Begin with No columns and hit the ‘tick’ button on the bottom-right corner. after selection. Link this module to the first port of the previous module.
- Now, we need to split the dataset into the training part and the testing part. So, drag the ‘Split the data’ module from the ‘search experiment items’ pane and drop it onto the canvas. In the ‘Properties’ pane, change the ‘fraction of rows in the first output dataset’ value to 0.7 and check the ‘randomized split’ box. This renders 70% of data available for training randomly and the remaining to be used for testing. Link it to the previous module.
- We can now select the Machine Learning algorithm for training. On the ‘search experiment items’ pane, look for ‘Linear Regression’ and drop it on the canvas. Also, drop the ‘Train Model’ module onto the canvas. Link the 1st port of the ‘split data’ module to the 2nd port of the ‘Train model’ module and the ‘Linear Regression’ module to the 1st port of the ‘Train Model’ module.
- Hit the ‘Launch Column Selector’ button on the right-most pane and choose the column you want to predict. Hit the ‘tick’ button on the bottom-right corner of the page.
- Drop the ‘Score Model’ module from the ‘search experiment items’ pane onto the canvas. Connect the ‘Train Model’ module to the 1st port of the ‘Score Model’ and the 2nd port of the ‘Split Data’ module to the 2nd port of the ‘Score Model’ module. ML Studio suggests the port one should connect the corresponding links with.
- Finally, drop the ‘Evaluate Model’ module from the ‘search experiment items’ pane. Link it with the previous module.
- Your set-up is complete! You just have to hit ‘run’ on the bar located at the bottom of the page.
Wait for the model to complete training and validation. Once these are complete, hit the hovering number that appears on the ‘Score Model’ module and select the ‘Visualize’ option.

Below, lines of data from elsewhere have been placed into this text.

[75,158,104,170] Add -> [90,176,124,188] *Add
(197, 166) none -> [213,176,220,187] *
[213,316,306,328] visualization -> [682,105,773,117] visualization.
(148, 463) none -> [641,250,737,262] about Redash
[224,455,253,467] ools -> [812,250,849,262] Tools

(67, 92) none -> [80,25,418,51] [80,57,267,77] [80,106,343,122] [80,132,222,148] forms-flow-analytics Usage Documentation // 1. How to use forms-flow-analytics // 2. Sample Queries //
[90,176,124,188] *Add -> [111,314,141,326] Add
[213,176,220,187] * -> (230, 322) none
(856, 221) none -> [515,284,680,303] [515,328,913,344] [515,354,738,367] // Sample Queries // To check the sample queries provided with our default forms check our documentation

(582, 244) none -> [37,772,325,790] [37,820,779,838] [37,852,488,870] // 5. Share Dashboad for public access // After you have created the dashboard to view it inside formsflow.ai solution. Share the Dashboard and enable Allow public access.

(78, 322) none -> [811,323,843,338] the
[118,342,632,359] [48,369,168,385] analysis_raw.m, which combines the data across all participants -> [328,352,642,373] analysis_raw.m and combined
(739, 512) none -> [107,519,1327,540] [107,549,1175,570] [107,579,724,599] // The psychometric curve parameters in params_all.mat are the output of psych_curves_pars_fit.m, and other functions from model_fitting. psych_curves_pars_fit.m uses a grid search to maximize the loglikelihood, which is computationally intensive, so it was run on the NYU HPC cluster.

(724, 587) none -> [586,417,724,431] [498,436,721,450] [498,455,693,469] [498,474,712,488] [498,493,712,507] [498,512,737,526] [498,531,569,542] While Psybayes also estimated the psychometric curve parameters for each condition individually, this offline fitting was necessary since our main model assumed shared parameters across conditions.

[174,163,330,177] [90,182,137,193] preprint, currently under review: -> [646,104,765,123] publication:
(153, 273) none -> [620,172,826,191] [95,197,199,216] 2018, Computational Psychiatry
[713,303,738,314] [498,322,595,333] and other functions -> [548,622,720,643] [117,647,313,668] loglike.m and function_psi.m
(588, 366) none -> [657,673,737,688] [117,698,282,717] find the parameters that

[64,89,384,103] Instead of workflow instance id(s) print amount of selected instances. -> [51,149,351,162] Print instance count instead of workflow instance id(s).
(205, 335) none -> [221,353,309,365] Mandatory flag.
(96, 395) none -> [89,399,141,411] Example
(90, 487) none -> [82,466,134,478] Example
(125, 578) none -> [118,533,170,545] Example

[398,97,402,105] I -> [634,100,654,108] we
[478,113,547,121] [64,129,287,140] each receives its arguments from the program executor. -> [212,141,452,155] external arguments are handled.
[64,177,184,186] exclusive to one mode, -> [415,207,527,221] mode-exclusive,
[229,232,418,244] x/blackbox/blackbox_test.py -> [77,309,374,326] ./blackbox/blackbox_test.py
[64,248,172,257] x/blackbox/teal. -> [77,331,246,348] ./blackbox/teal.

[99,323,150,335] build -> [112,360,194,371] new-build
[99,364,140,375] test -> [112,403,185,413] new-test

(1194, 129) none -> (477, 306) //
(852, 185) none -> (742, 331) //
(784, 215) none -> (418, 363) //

The column ‘Scored Labels’ predicts the prices for the automobiles based on the features we had selected. You can compare the predicted prices with the actual prices and ascertain the level of accuracy of our model.
Adding the Experiment to the Project:
Now that your experiment has been completed, you can add it to the project folder you had created beforehand.
- Hit the ‘Project’ tab on the right-most pane and select ‘Add to Project’
- Select the ‘Automobile Price Prediction’ project folder that we had created earlier and hit the ‘tick’ button.
The experiment is now added to the project.